Tout est une question de point de vue : je vis à Paris, suis moi-même très citadin et j’aime beaucoup la ville et son orchestre humain, même sous l’averse ! Il est vrai, cependant, que les cités-dortoirs, gigantesques, uniformes, posent problème, car elles n’ont jamais été adaptées à l’homme et freinent son épanouissement. Peripheria porte, du coup, un regard décalé sur la banlieue car, laissée à l’abandon, elle est vidée de sa substance, de ceux qui “la vivent” et la font vivre. Mais l’humain reste au cœur de ce projet, qui aborde la question d’une civilisation disparue et la fin de vie d’un complexe urbain, voué comme tout le reste à se dégrader, puis à disparaître. Et, au final, je songe à ce que disait l’architecte américain Frank Lloyd Wright : “Les bâtiments, aussi, sont des enfants de la terre et du soleil.

3. Seule présence vivante de Peripheria, une meute de chiens, condensé à vif d’une “humanité”, livrée à elle-même. Quelle est l’origine de ce choix narratif ? Et comment, plus techniquement parlant, avez-vous mis en œuvre animation et acting des animaux ?
Dans le film Le Cheval venu de la mer de Mike Newell, deux jeunes frères recueillent un cheval blanc et décident de le cacher dans leur petit appartement de banlieue. L’effet de clapier étant très fort, l’animal, oppressé et très à l’étroit, finit par casser une cloison. C’est une image que j’avais en tête pour Peripheria… Mais, en fait, lors de l’écriture du scénario, nous avons pensé, assez tôt, à des chiens errants, car ils investissent souvent les endroits à l’abandon. C’est le cas à Pompéi. Et, comme pour la cité antique, nous avons décidé de nous passer des hommes : les vestiges sont là, parlent pour eux, et les chiens sont le vecteur, qui permet de circuler dans la cité. Leur côté racé, fragile, contraste avec le béton armé et leur apparence, leur naissance ambiguë les rapprochent du mythe. Ils ne sont pas le reflet de l’humanité – et surtout pas celui de la population des cités –, mais il est intéressant de voir qu’au sein d’un espace civilisé (le siège avant d’une voiture, par exemple), on cherche à les rapprocher de l’homme, à trouver des similitudes.
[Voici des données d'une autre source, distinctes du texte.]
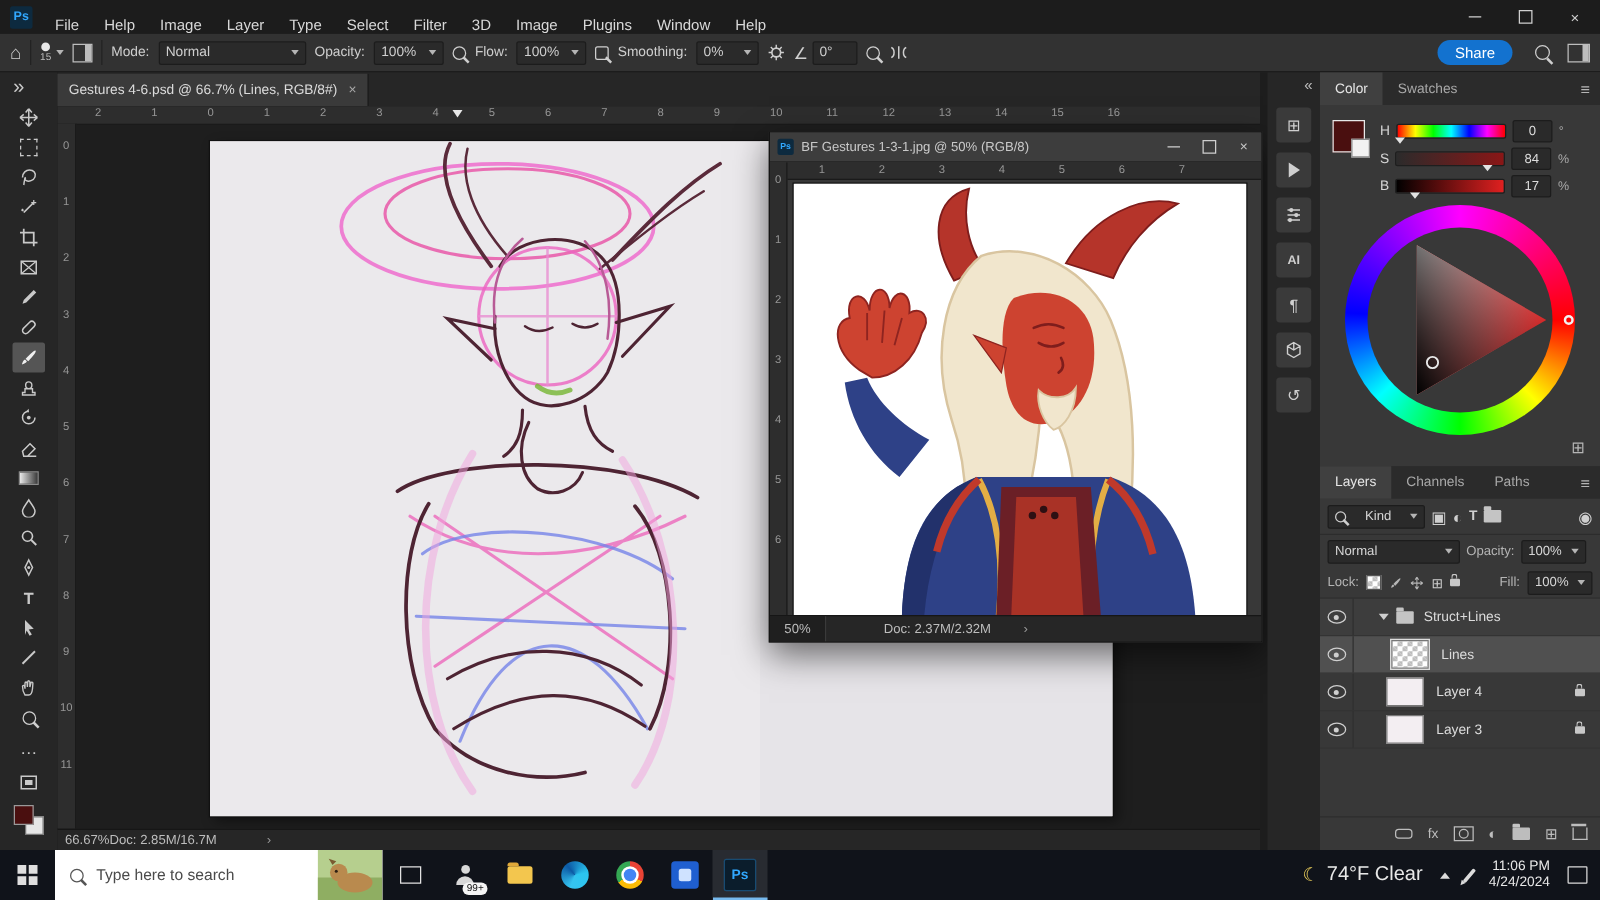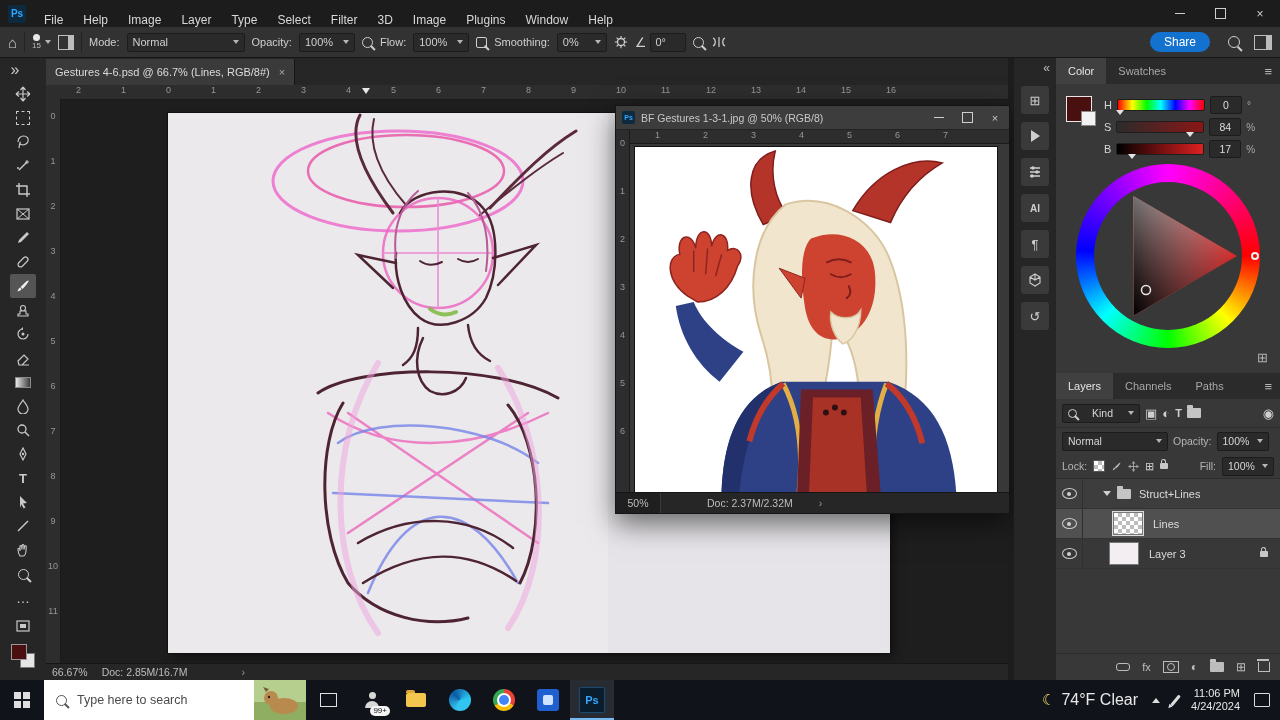"Layer 4" div.lrow { html: none -> <div> <div> <span></span> </div> <span></span> <span>Layer 4</span> <span></span> </div> }
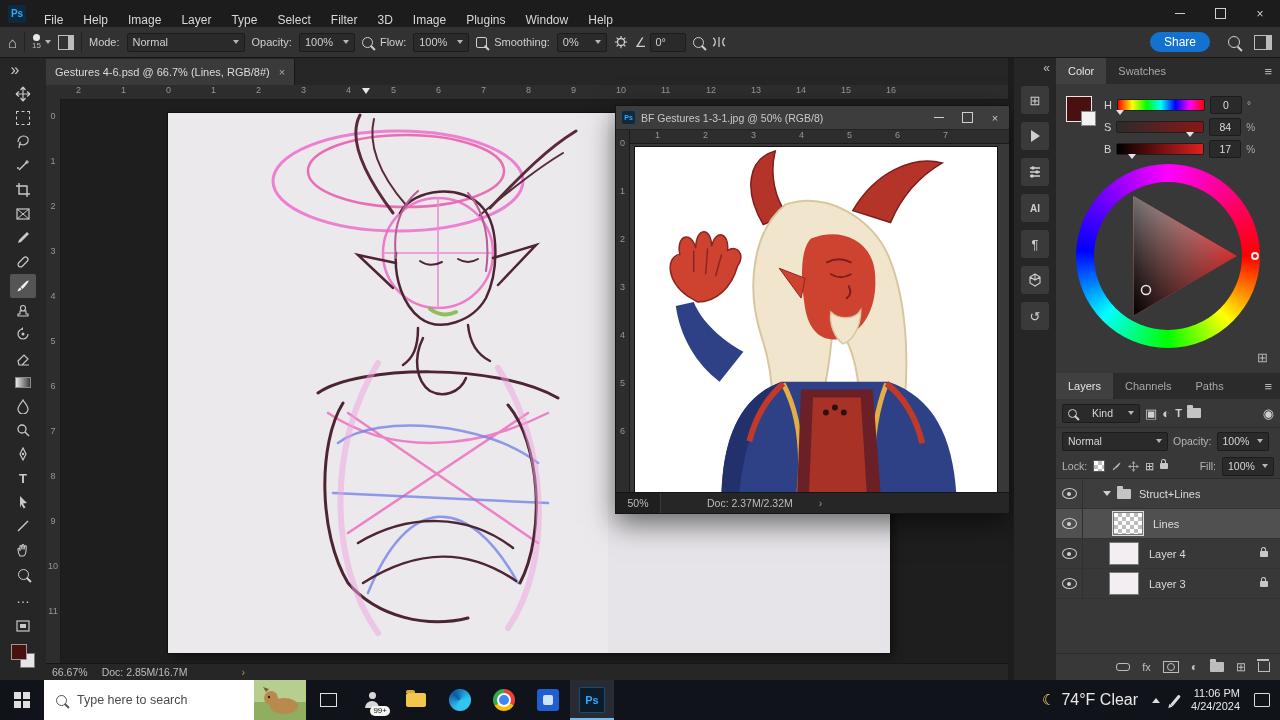"66.67%" .statusbar { gap: 14px -> none }
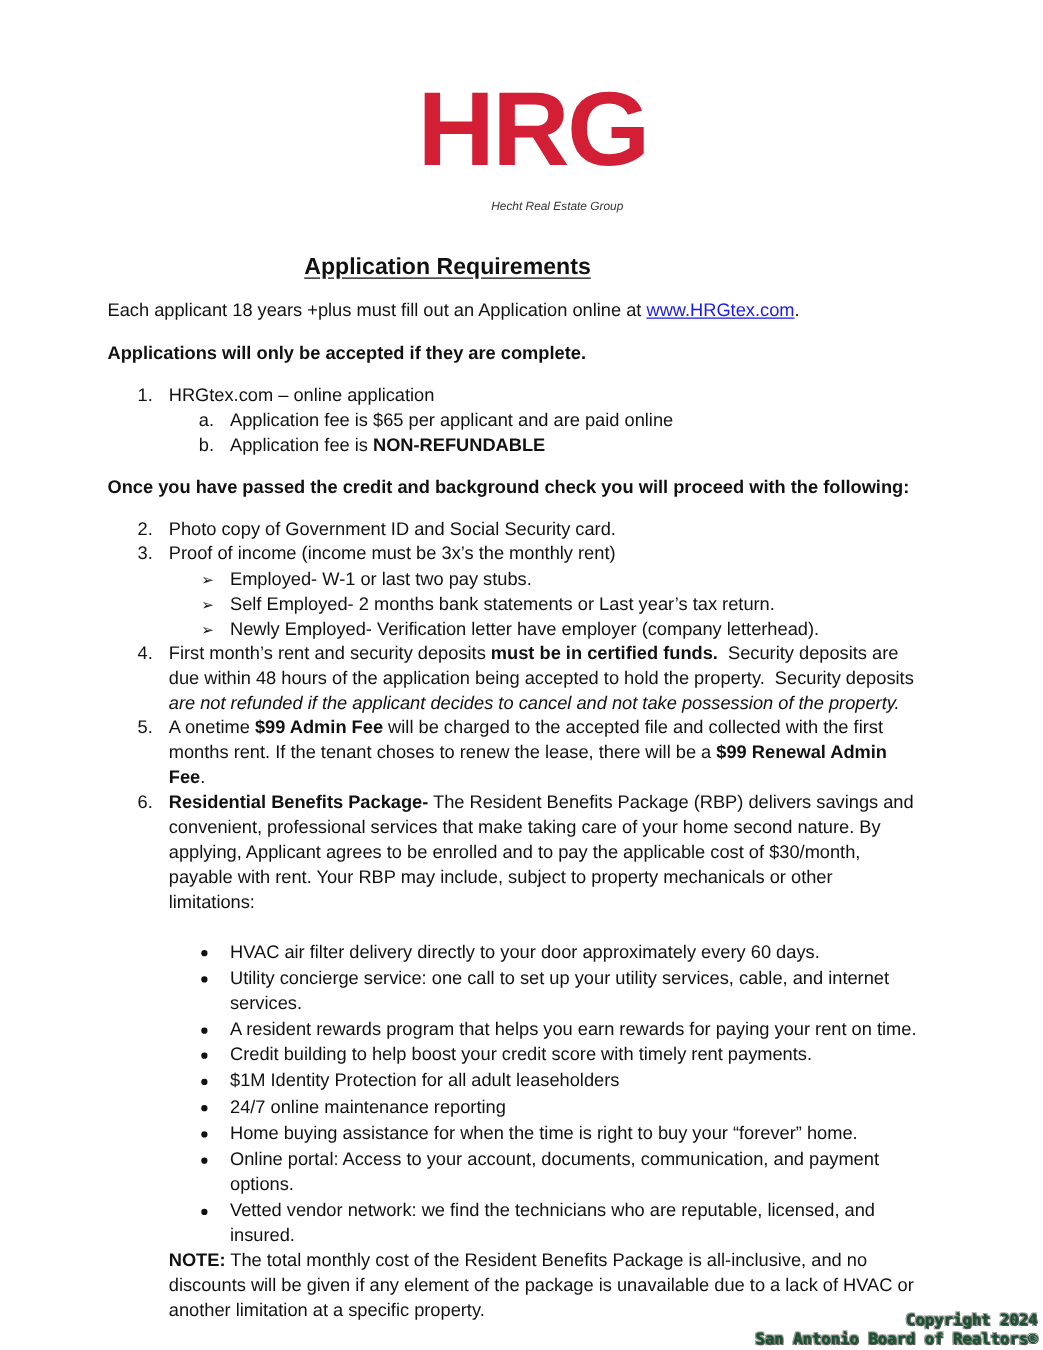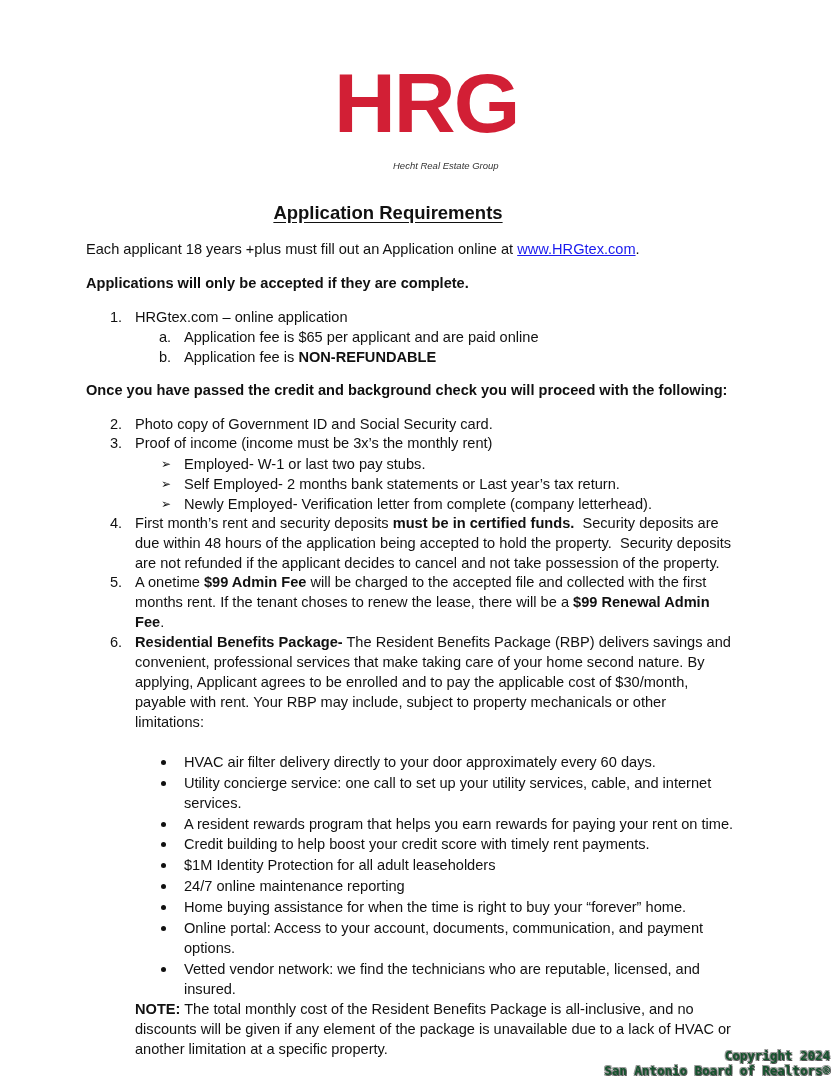"Application Requirements" .title { padding-left: 30px -> none }
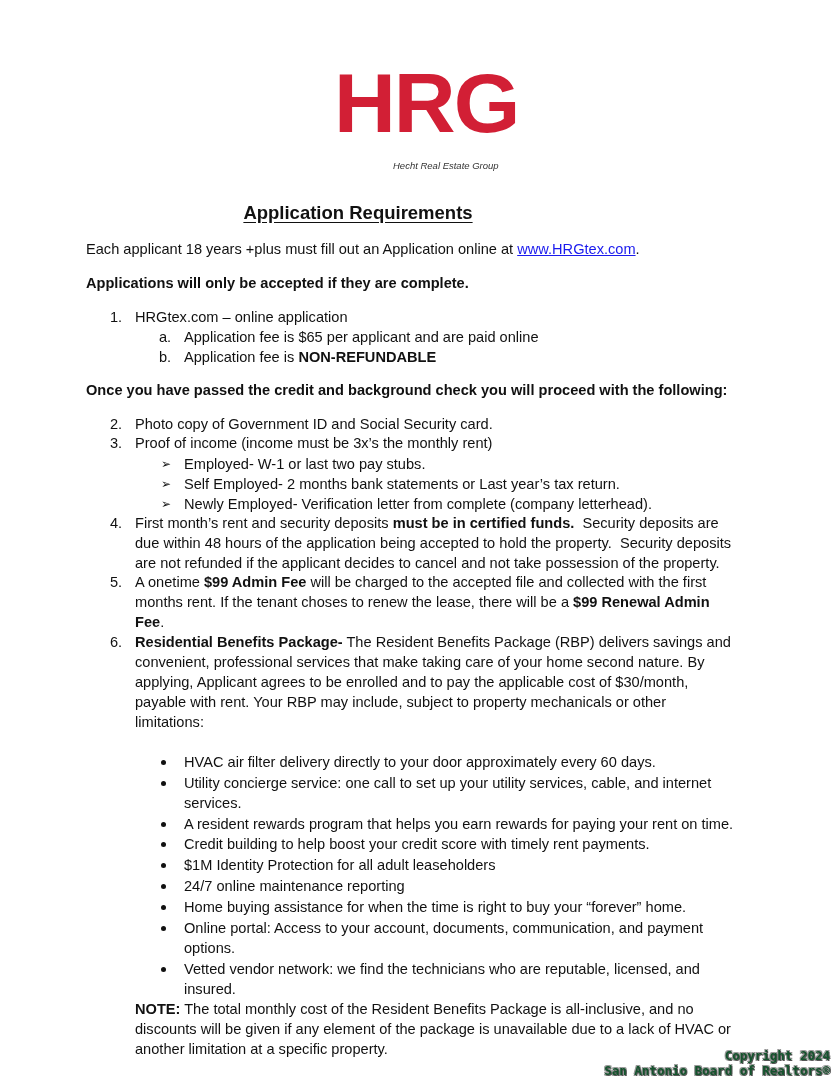"Newly Employed- Verification letter from" div.line { text: from complete -> have employer }
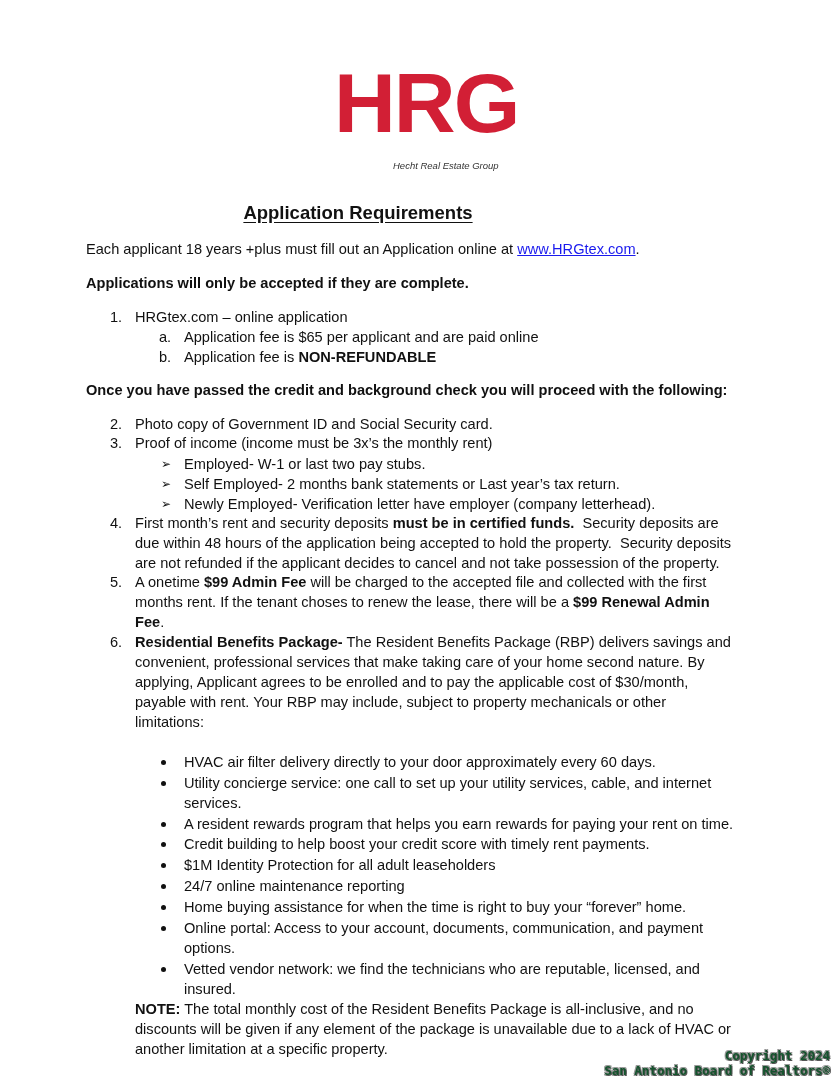"are not refunded if the" div.line { font-style: none -> italic }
On essaie de se projeter en eux et un parallèle se crée naturellement, à travers le film, entre leur destin et le nôtre.
Cependant, j’avais aussi la volonté de faire une sorte de documentaire d’animation et de filmer ces animaux, comme si je les avais sous les yeux. Ce qui a, d’ailleurs, occasionné quelques différences de taille – et l’inquiétude de mon producteur – lorsqu’un plan, estimé à une dizaine de secondes lors de l’animatique, dépassait quarante secondes une fois l’animation finalisée. En tout cas, avec Emmanuel Linderer, le directeur de l’animation, nous les avons beaucoup étudiés et, même s’ils semblent agir de façon réaliste, il s’agit toujours d’une interprétation, ce qui contribue encore à les rapprocher des humains. Tout comme y contribue la technique utilisée, car, si le film est réalisé en 3D, l’animation a été fabriquée de façon traditionnelle : aucun intervalle n’a été géré par l’ordinateur, chaque image étant replacée manuellement l’une après l’autre. Et c’est grâce à ce côté « stop-motion », un peu mécanique – qui m’est très cher – que les chiens prennent vie et que cette magie, propre à l’animation, opère.